Traditional Lenders vs Online Mortgage Lenders
A primary benefit of choosing an online mortgage lender is convenience. Speaking with an individual or stepping foot in a branch is unnecessary. Technology has simplified and enabled the availability of submitting all documentation electronically and completely online.
Additionally, many online lenders offer guidance throughout the process for those who may encounter issues along the way, just as a traditional lender would. The only difference is that it is done via online communication and phone calls.
With traditional lenders, the process may take longer due to the amount of paperwork involved. The online lending process is more streamlined and, in most cases, will require the paperwork to be completed from home.
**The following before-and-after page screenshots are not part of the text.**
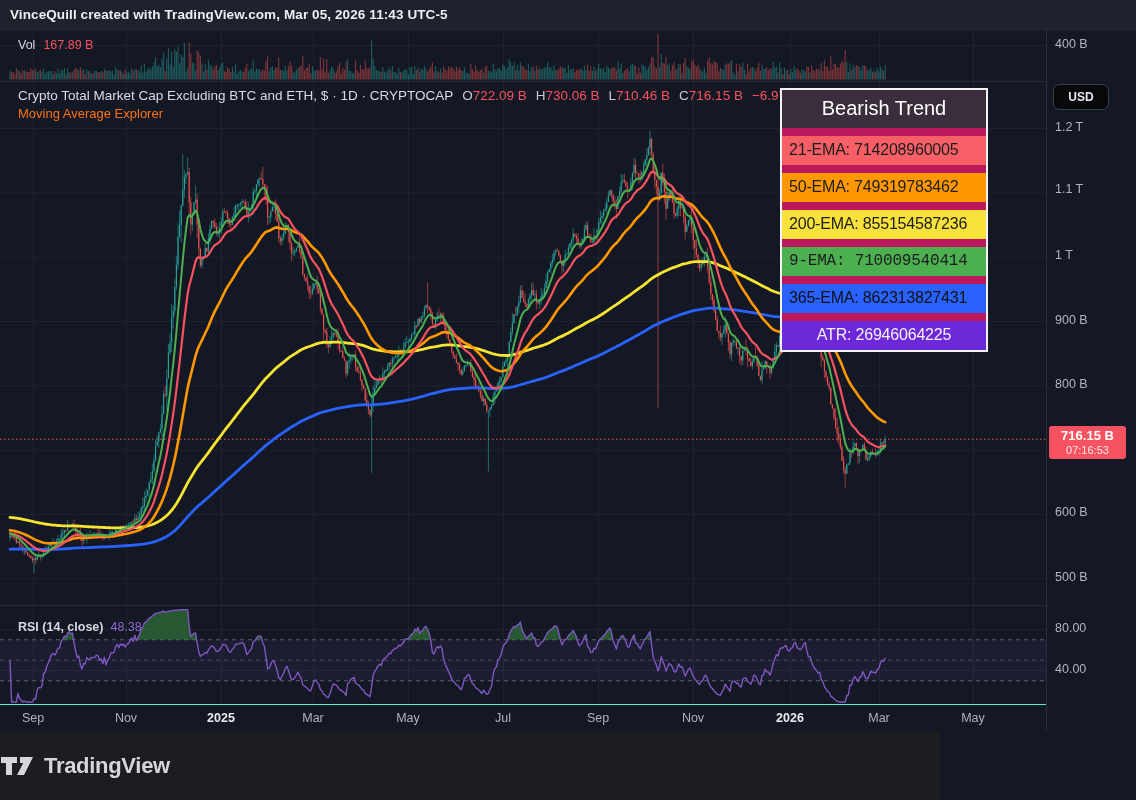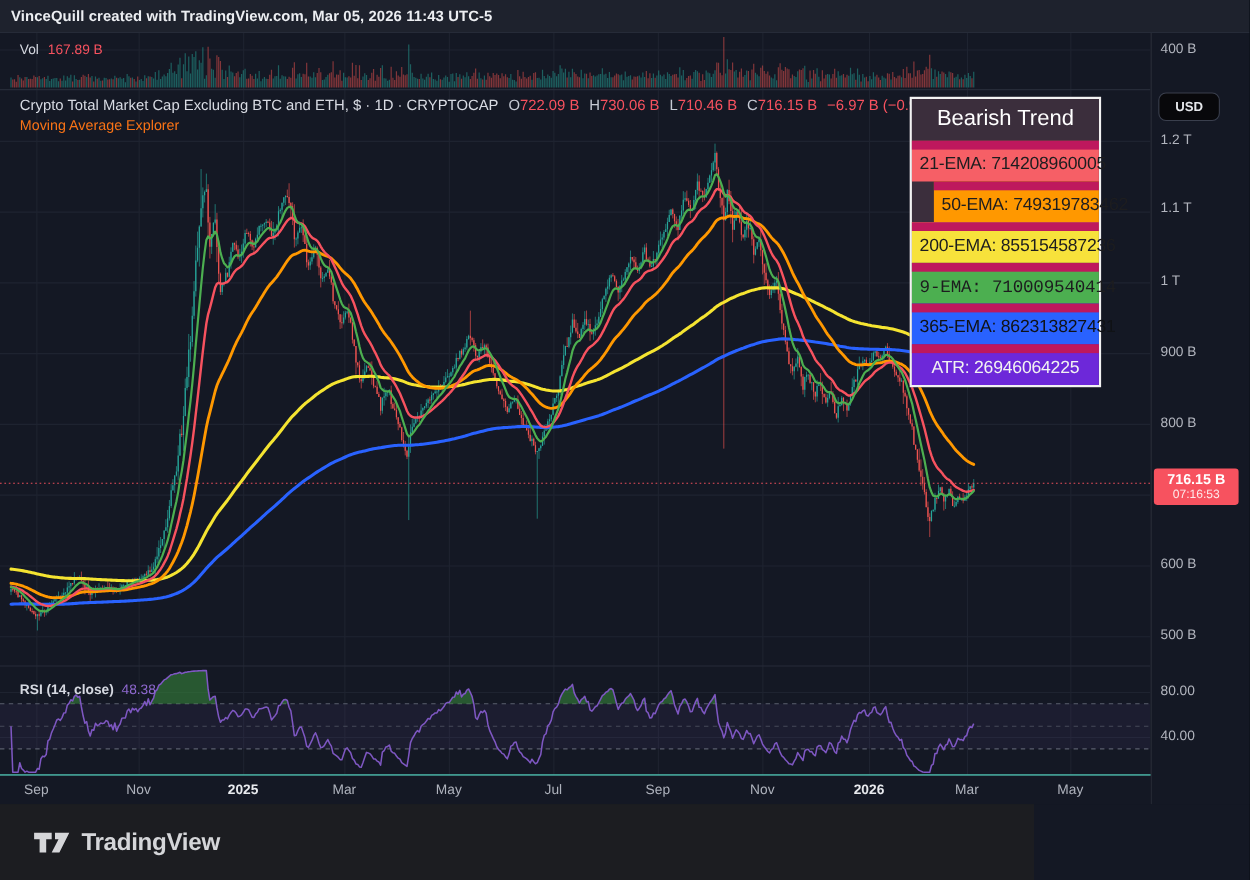"Bearish Trend" .legend-box { left: 827px -> 780px; width: 174px -> 208px }
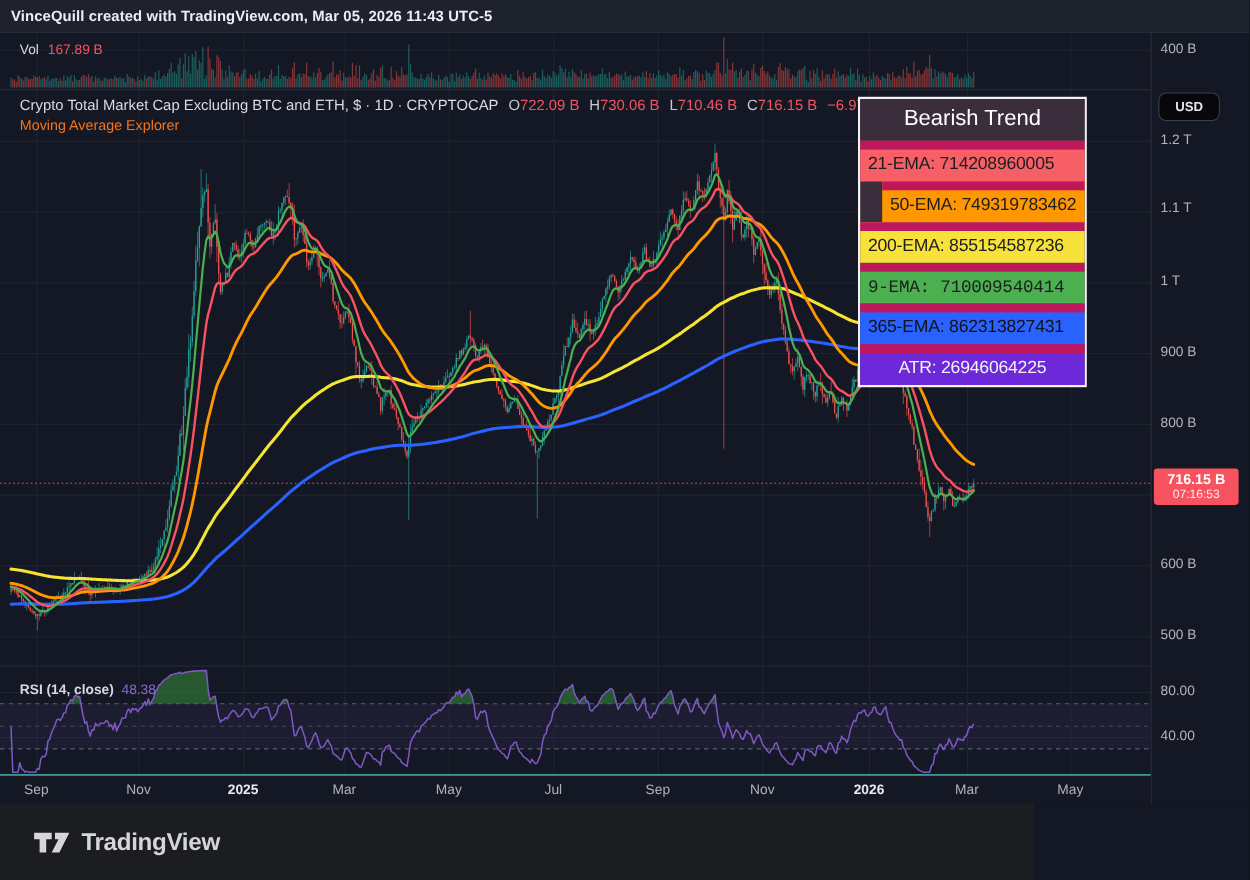"50-EMA: 749319783462" div.row { margin-left: 20px -> none }
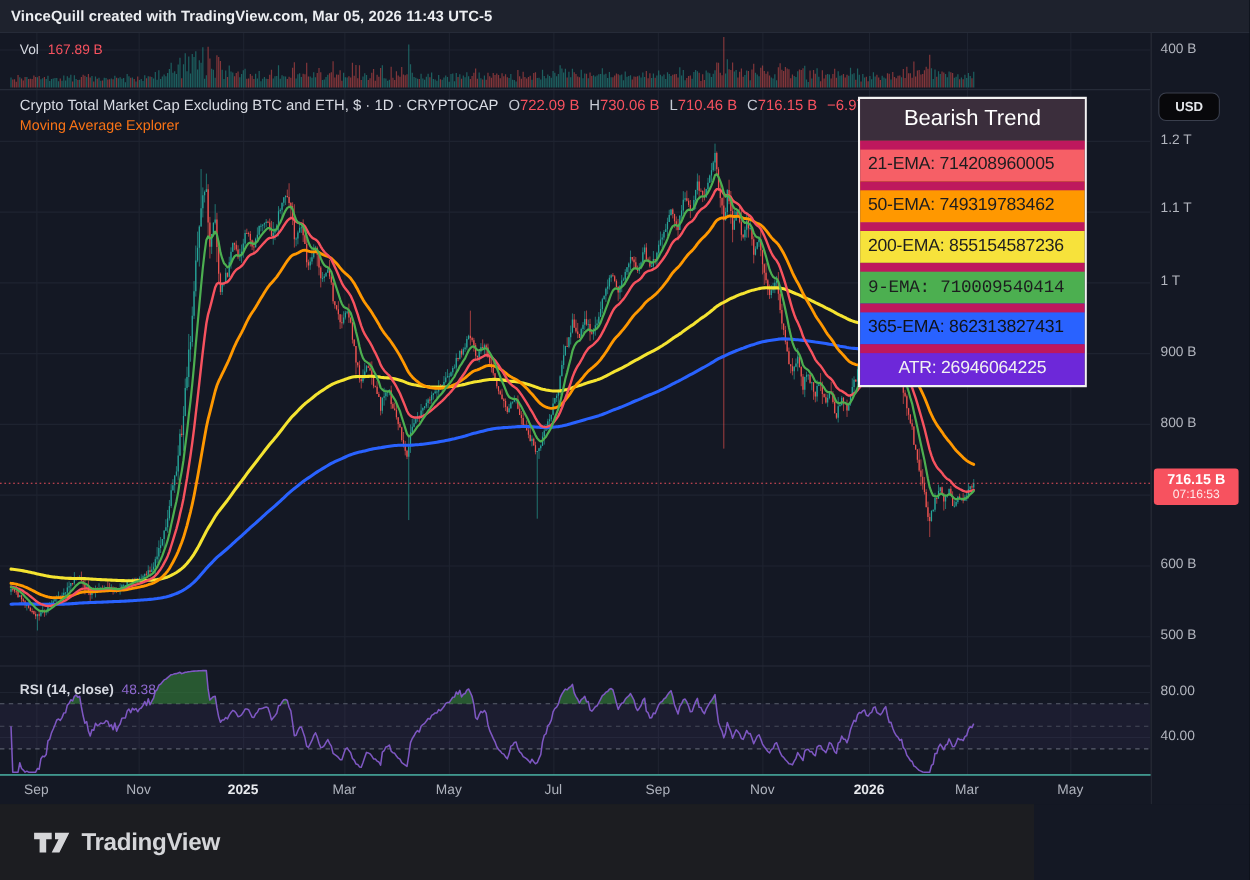"TradingView" .footer { padding-left: 30px -> none }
Best of all, shopping around and comparing rates from the comfort of a desk chair at home has become even easier with online lending. Online lenders ask for some basic information to build a profile and provide access to relevant qualifying rates, making it easy to compare mortgages side-by-side and get the best rates on a mortgage. Moving forward with an offer can continue online.
How to Choose Online Home Loan Providers
It is worthwhile to know the minimum qualifications set out by a given lender. Lenders set their standards based on borrowers’ credit scores, incomes, and more. One should become familiar with these qualifications to know what lenders would potentially be willing to offer. They are the factors that influence an applications’ success rate as well as the offered interest rate.
Mortgage repayment terms range from 15 to 30 years. Mortgages that have shorter terms have larger payment installations. Longer-term mortgages require smaller payments because payment installations are spread out over a longer period of time.
Since less interest is charged over shorter periods of time, shorter-term mortgages normally end up costing less. While longer-term mortgages give the option to make smaller regular payments, they often end up costing more money in the long run because the repayment schedule lasts longer, allowing for interest to accumulate over time.
Customer service is also a worthwhile consideration for selecting a good mortgage. Poor customer service is one of the most common complaints on neutral platforms like the Better Business Bureau. Platforms like the BBB may offer insights into other customers’ experiences with the lender in question.